It is informative to see exactly what the Mann-Whitney test does. For two samples $X = \{x_1, \dots, x_m \}$ and $Y=\{y_1, \dots, y_n\}$, under the assumptions that
- Observations in $X$ are iid
- Observations in $Y$ are iid
- The samples $X$ and $Y$ are mutually independent.
- The respective populations from which $X$ and $Y$ were sampled are continuous.
then, the U statistic is defined as:
$$ U = \sum_{i=1}^m \sum_{j=1}^n bool(x_i < y_j )$$
It should be reasonably intuitive to see that if X and Y represent the same distributions (i.e. the null hypothesis), then the expected value of $U$ would $mn/2$, since you could expect values below a certain rank to occur as often for $X$ as for $Y$. So you can think of the Mann Whitney test as checking to what extent the statistic $U$ deviates from this expected value.
If this intuition isn't clear, then think of the first rank (i.e. the leftmost rarest value in each sample). If $X$ and $Y$ were drawn from the same distribution, you would have no reason to expect that the rarest value in $X$ would be less than $Y$ more than 50% of the time, otherwise this would make you think that actually $X$ has a heavier tail than $Y$. You can extend this logic for the 2nd rarest value, 3rd, and so forth.

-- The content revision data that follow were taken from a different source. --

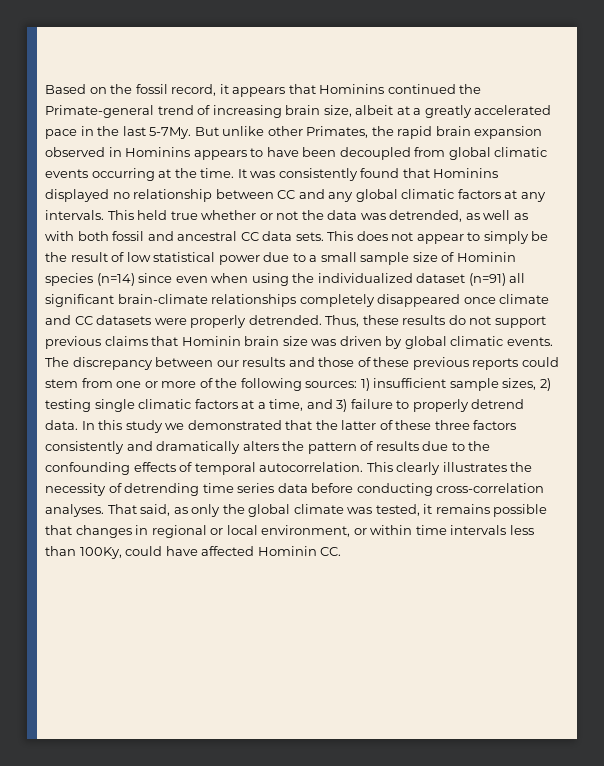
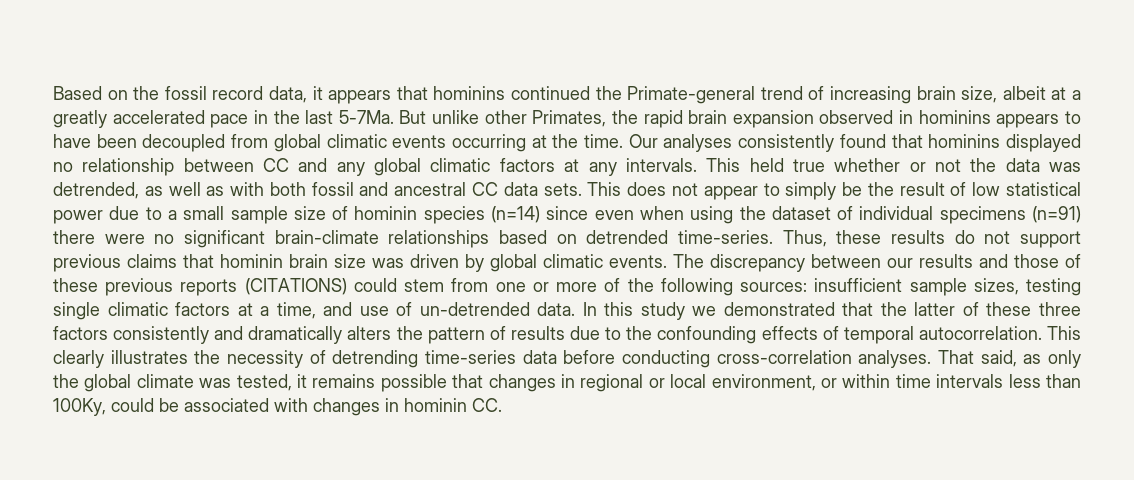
- Based on the fossil record, it appears that Hominins continued the Primate-general trend of increasing brain size, albeit at a greatly accelerated pace in the last 5-7My.
+ Based on the fossil record data, it appears that hominins continued the Primate-general trend of increasing brain size, albeit at a greatly accelerated pace in the last 5-7Ma.
- But unlike other Primates, the rapid brain expansion observed in Hominins appears to have been decoupled from global climatic events occurring at the time.
+ But unlike other Primates, the rapid brain expansion observed in hominins appears to have been decoupled from global climatic events occurring at the time.
- It was consistently found that Hominins displayed no relationship between CC and any global climatic factors at any intervals.
+ Our analyses consistently found that hominins displayed no relationship between CC and any global climatic factors at any intervals.
- This does not appear to simply be the result of low statistical power due to a small sample size of Hominin species (n=14) since even when using the individualized dataset (n=91) all significant brain-climate relationships completely disappeared once climate and CC datasets were properly detrended.
+ This does not appear to simply be the result of low statistical power due to a small sample size of hominin species (n=14) since even when using the dataset of individual specimens (n=91) there were no significant brain-climate relationships based on detrended time-series.
- Thus, these results do not support previous claims that Hominin brain size was driven by global climatic events.
+ Thus, these results do not support previous claims that hominin brain size was driven by global climatic events.
- The discrepancy between our results and those of these previous reports could stem from one or more of the following sources: 1) insufficient sample sizes, 2) testing single climatic factors at a time, and 3) failure to properly detrend data.
+ The discrepancy between our results and those of these previous reports (CITATIONS) could stem from one or more of the following sources: insufficient sample sizes, testing single climatic factors at a time, and use of un-detrended data.
- This clearly illustrates the necessity of detrending time series data before conducting cross-correlation analyses.
+ This clearly illustrates the necessity of detrending time-series data before conducting cross-correlation analyses.
- That said, as only the global climate was tested, it remains possible that changes in regional or local environment, or within time intervals less than 100Ky, could have affected Hominin CC.
+ That said, as only the global climate was tested, it remains possible that changes in regional or local environment, or within time intervals less than 100Ky, could be associated with changes in hominin CC.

Similarly, if you drew the same number of observations, say $K$, you could almost think of the ranks as $K$ "common bins" with fuzzy boundaries. If $X$ and $Y$ came from the same population, you might expect each rank to occupy roughly the same space, and there's no reason to think that the $x_k $observation in that bin would be to the right of $y_k$ more than 50% of the time.
However, if $x_k$ at a particular "bin" $k$ was to the right of $y_k$ more often than not, then this denotes that there is a systematic "shift". This is what makes Mann-Whitney a good test for detecting 'shift' in distributions that are assumed to be relatively similar except for a possible shift due to a treatment effect.
Now consider the $X \sim \mathcal N(0,1)$ vs $Y \sim \mathcal N(0,2)$ scenario. Assume $K=1000$ samples in each case. You would expect that for the most part, given the same rank, negative values in Y, would tend to be to the left of X more or less all the time. Whereas, positive values in Y, would tend to be to the right of X more or less all the time. Therefore in this particular scenario, even though the distributions are completely different, it happens that half the time X is less likely to be larger than Y, and half the time it is more likely. Therefore you'd expect the U statistic to be very close to the expected value $K^2/2$, and therefore unlikely to be significant.
In other words, it may be a reasonable test to compare two samples in a general "goodness of fit" sense in some specific circumstances, but it is important to be familiar with the situations where it would not. The example above is one such case.
Best Answer
You could use the fact that the distribution of the sample variance is a chi square distribution centered at the true variance. Under your null hypothesis, your test statistic would be the difference of two chi squared random variates centered at the same unknown true variance. I do not know whether the difference of two chi-squared random variates is an identifiable distribution but the above may help you to some extent.